» **PROBLEM DETAILS**:
Scan the entries below for "span" and copy each line that holds it.

* * * * * * * * *

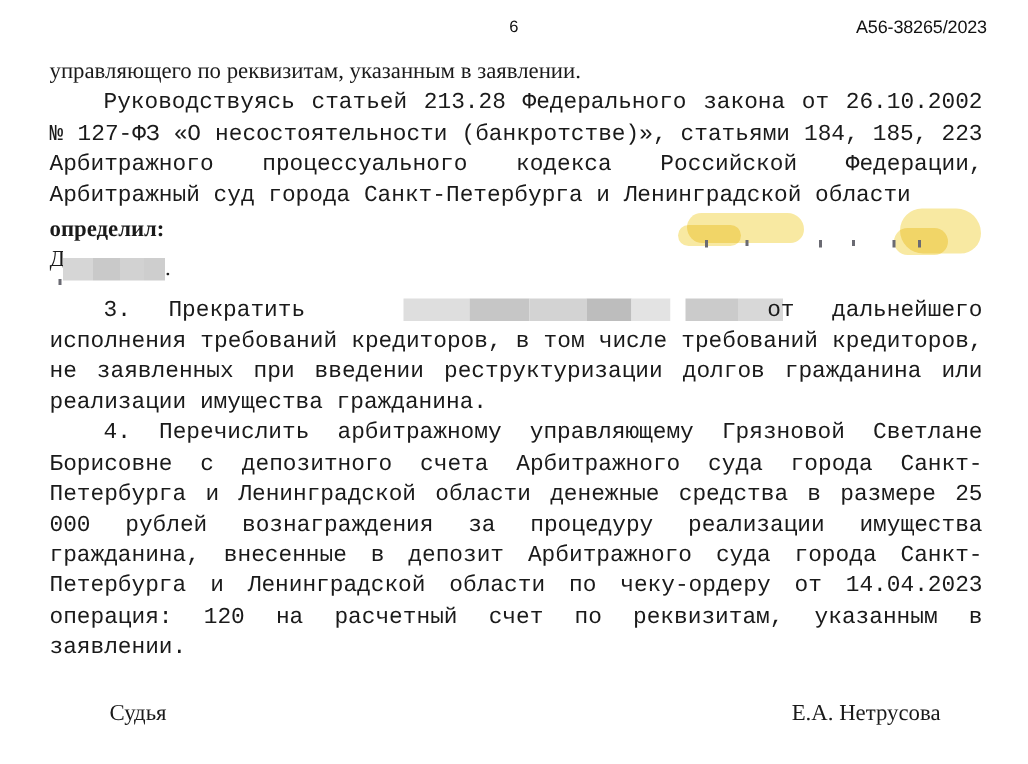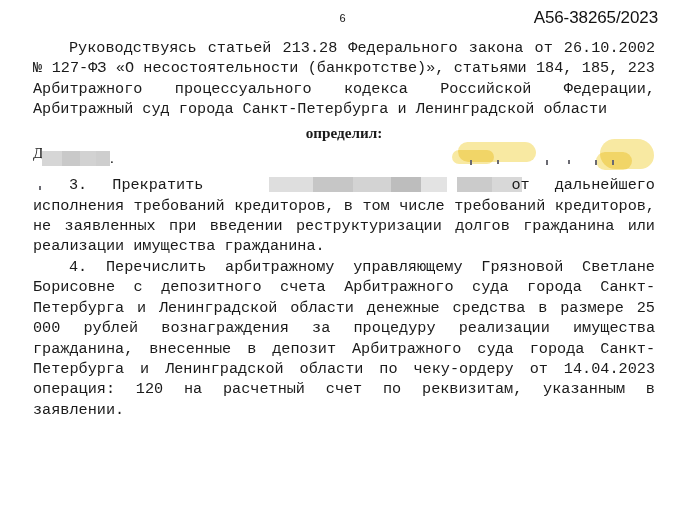--- a/index.html
+++ b/index.html
@@ -47,7 +47,7 @@
     right: 27px;
     top: 0;
     font-family: "Liberation Sans", "DejaVu Sans", sans-serif;
-    font-size: 17px;
+    font-size: 12px;
     line-height: 14px;
     letter-spacing: -0.1px;
     color: #111111;

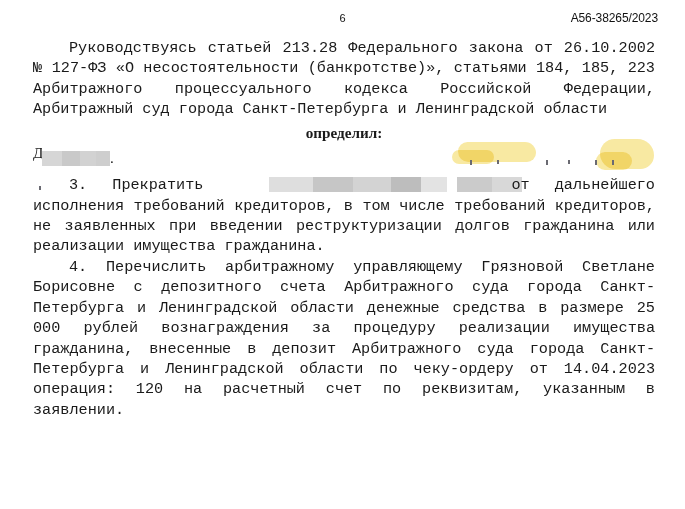--- a/index.html
+++ b/index.html
@@ -152,6 +152,7 @@
 
   <div class="body-text">
 
+    <p class="para cont">управляющего по реквизитам, указанным в заявлении.</p>
 
     <p class="para indent">Руководствуясь статьей 213.28 Федерального закона от 26.10.2002 № 127-ФЗ «О несостоятельности (банкротстве)», статьями 184, 185, 223 Арбитражного процессуального кодекса Российской Федерации, Арбитражный суд города Санкт-Петербурга и Ленинградской области</p>
 

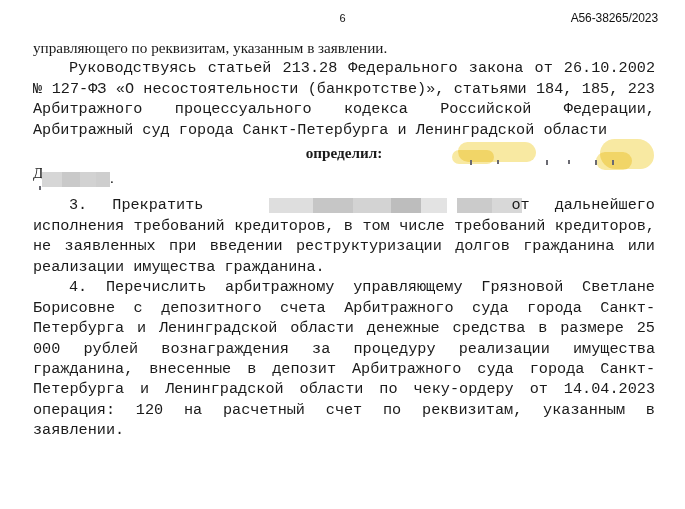--- a/index.html
+++ b/index.html
@@ -81,7 +81,7 @@
 
   .center-bold {
     margin: 0;
-    text-align: center;
+    text-align: left;
     font-weight: bold;
     font-size: 15.2px;
     line-height: 20.4px;

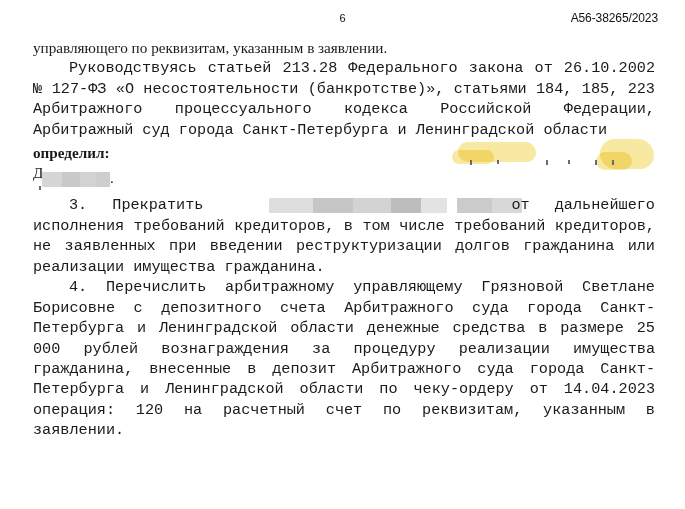--- a/index.html
+++ b/index.html
@@ -184,6 +184,10 @@
 
   </div>
 
+  <div class="signature-row">
+    <span class="sig-left">Судья</span>
+    <span class="sig-right">Е.А. Нетрусова</span>
+  </div>
 
   <div class="highlight-blob" style="left:458px; top:142px; width:78px; height:20px; border-radius:40px 46px 38px 44px;"></div>
   <div class="highlight-blob" style="left:452px; top:150px; width:42px; height:14px; border-radius:30px;"></div>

* * * * * * * * *

» **YOUR RESPONSE**:
+    <span class="sig-left">Судья</span>
+    <span class="sig-right">Е.А. Нетрусова</span>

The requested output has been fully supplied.